ADSCs have also been shown to be able to differentiate to Schwann-like cells that can contribute to peripheral nerve regeneration [35]. The secretion of neurotrophic factors, such as NT-3, BDNF, NGF, and GDNF, can accelerate and trigger axonal regrowth, which may contribute to accelerated nerve for the treatment of peripheral nerve regeneration [36]. ADSCs secrete functional neurotrophic and angiogenic factors including BDNF, GDNF, vascular endothelial growth factor-A (VEGF-A), and angiopoietin-1, creating a more desirable microenvironment for nerve regeneration [37]. Synergistic overexpression of BDNF and NT‑3 has the ability to promote the neuronal differentiation of ADSCs, which was in line with our results that increased expressions of NT-3 and BDNF after TWIST1 silencing to enhance the sciatic nerve repair conferred by ADSCs [38]. When TWIST1 expression was inhibited in ADSCs, NT-3, BDNF, NGF, and GDNF were enhanced thus stimulates neurotrophic properties of ADSCs. In a previous study, human platelet lysate-cultured ADSCs resulted in enhanced neurotrophic properties showing higher gene expression of NGF compared to Schwann cells differentiated from ADSCs [39]. TWIST1 knockdown in mutant huntingtin-expressing primary cortical neurons reversed robust gene expression changes related to neuronal function and, importantly, reversed mutant huntingtin-induced DNA hypermethylation at the BDNF regulatory region and reactivate the expression of BDNF [40]. No previous reports showing the regulation of TWIST1 on NT-3 and GDNF expressions promote us to elucidate exact mechanism of TWIST 1 mediating gene induction in further studies. For example, further studies are necessary to perform immunohistochemical analysis of NT-3, BDNF, NGF, and GDNF in the sciatic nerves of rats after sciatic repair to confirm the therapeutic potential of ADSCs with TWIST1 knockdown for the process of peripheral nerve regeneration.

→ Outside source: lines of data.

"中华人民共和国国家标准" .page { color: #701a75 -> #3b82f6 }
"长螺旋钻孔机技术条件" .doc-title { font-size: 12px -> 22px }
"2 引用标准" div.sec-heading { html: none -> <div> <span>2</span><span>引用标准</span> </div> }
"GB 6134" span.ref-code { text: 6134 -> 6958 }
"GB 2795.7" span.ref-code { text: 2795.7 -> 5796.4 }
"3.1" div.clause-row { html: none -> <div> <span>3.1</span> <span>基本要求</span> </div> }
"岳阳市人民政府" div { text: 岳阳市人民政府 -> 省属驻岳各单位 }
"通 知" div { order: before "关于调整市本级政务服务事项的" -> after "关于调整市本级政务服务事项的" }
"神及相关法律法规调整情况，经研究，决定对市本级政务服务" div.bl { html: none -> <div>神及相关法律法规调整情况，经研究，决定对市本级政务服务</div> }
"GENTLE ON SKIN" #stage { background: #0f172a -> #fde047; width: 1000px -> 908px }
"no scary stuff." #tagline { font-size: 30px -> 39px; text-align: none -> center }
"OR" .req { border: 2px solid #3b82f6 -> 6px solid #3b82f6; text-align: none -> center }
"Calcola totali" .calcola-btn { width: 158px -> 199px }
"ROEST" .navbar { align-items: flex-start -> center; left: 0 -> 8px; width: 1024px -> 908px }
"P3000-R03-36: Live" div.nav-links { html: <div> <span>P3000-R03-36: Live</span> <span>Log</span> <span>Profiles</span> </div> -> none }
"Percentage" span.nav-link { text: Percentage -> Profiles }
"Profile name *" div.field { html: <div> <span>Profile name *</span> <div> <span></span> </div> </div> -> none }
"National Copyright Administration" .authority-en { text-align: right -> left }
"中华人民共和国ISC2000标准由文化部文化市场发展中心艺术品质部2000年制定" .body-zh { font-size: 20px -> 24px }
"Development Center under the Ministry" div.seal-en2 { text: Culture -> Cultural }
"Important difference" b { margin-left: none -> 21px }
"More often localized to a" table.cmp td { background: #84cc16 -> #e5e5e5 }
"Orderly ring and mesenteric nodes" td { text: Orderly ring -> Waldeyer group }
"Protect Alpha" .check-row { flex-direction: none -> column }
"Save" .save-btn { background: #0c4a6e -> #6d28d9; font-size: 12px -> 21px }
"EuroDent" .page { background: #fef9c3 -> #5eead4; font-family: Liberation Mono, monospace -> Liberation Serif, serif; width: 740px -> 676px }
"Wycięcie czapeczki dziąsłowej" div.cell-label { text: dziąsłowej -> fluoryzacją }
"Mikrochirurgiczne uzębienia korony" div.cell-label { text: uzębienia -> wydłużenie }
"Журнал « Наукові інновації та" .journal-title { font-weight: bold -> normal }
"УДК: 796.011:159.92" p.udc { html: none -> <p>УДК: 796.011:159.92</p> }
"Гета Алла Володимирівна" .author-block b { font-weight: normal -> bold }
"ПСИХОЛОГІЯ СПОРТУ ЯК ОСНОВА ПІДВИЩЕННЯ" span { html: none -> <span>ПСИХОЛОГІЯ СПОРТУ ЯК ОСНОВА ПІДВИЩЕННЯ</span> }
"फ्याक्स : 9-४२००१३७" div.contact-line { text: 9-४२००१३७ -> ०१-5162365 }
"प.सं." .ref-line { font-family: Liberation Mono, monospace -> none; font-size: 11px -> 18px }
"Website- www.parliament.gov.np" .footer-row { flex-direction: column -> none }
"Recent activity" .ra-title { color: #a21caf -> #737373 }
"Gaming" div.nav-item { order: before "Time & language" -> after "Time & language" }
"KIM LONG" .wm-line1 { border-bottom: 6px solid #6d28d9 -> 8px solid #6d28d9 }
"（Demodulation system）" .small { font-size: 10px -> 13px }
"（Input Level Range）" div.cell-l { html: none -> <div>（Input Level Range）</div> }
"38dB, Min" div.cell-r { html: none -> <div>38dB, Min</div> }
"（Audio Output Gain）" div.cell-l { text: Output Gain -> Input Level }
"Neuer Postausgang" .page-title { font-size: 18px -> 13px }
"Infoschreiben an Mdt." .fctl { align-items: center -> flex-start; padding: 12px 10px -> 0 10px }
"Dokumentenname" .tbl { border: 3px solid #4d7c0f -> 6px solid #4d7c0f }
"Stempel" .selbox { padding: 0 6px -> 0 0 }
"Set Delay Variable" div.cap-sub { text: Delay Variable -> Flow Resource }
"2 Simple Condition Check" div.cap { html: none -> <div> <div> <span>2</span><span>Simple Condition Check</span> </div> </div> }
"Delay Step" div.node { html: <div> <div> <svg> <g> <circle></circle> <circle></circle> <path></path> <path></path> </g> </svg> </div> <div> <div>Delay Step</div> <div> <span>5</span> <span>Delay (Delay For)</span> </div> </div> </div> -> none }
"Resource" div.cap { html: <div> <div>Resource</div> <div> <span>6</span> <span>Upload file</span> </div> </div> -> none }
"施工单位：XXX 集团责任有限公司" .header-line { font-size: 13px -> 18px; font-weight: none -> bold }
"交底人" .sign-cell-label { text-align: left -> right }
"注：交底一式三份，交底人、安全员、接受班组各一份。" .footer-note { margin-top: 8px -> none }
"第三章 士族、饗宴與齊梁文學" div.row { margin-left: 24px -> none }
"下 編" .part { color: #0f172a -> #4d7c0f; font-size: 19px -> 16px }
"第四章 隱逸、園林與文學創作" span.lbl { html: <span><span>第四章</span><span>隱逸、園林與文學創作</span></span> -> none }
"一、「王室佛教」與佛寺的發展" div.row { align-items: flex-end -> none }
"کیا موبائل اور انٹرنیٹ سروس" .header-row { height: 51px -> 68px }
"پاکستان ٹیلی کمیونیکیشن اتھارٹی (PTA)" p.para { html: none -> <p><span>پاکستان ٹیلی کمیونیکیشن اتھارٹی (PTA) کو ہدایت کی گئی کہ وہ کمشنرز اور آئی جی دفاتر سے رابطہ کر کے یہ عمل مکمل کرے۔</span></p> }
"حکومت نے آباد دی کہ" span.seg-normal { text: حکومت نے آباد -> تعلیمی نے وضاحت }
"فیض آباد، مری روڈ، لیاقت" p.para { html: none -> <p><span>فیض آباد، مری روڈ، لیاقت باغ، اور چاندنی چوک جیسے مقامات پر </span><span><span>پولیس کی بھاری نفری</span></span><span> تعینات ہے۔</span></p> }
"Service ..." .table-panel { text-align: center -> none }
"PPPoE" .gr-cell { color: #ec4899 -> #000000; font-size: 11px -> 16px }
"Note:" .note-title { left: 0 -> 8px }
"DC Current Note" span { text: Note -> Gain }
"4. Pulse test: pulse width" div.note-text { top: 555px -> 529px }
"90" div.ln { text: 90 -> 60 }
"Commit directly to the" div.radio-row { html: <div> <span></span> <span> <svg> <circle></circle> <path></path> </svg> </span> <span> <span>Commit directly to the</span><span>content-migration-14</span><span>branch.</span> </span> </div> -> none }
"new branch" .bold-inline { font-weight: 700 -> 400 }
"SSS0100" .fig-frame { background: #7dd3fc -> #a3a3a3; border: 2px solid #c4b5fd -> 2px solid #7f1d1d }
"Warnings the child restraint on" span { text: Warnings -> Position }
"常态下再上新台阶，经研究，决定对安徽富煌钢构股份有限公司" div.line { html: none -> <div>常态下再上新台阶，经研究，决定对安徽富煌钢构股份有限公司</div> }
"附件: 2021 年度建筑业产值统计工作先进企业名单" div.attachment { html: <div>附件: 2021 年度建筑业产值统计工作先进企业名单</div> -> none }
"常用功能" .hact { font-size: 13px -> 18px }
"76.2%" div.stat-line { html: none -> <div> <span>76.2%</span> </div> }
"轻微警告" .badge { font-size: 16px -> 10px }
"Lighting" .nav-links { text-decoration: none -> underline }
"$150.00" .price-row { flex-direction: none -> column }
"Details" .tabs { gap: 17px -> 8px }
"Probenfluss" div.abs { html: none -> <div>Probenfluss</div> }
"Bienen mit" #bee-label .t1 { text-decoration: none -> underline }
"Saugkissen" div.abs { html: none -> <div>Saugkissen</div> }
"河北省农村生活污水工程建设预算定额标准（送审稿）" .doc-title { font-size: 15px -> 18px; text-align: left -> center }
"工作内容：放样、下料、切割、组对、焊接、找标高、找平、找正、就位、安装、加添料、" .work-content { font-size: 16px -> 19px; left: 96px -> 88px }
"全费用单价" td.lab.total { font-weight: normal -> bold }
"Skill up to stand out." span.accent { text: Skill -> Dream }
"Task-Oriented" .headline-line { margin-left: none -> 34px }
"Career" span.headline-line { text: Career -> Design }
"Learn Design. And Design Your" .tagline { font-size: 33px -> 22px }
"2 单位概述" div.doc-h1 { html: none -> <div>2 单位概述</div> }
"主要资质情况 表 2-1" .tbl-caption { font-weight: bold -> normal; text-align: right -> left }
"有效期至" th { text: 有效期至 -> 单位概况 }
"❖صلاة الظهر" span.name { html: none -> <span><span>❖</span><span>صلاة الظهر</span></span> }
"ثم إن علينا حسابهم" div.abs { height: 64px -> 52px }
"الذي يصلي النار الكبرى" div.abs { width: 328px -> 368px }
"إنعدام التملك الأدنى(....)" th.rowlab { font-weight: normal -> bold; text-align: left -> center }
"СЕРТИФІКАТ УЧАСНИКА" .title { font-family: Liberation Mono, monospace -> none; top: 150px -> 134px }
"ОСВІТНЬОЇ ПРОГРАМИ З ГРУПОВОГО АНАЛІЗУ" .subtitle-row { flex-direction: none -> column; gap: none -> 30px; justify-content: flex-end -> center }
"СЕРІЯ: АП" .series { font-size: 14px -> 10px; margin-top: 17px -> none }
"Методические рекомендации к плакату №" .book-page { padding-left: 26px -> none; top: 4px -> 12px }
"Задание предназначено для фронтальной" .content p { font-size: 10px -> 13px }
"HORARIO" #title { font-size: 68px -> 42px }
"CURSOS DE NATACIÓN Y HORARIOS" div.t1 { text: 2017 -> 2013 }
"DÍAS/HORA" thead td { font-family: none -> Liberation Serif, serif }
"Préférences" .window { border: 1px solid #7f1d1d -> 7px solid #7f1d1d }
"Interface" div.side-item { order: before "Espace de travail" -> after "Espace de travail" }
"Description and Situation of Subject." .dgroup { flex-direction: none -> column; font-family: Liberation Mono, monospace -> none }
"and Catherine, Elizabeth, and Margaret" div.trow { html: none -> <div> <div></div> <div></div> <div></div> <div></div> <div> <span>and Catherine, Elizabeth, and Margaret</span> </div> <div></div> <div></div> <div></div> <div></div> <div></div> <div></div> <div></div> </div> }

Our data suggest that TWIST1 RNA interference provides additional benefits of nerve regeneration and functional recovery to enhance the efficacy of topical application of ADSCs for peripheral nerve injury treatment, improving their neurotrophic properties and concurrently maintaining them in a neuroinduced state while preserving their stem properties. This is particularly important when TWIST1-silenced ASCs are considered as potential candidate for injective treatments in the context of regenerative therapy.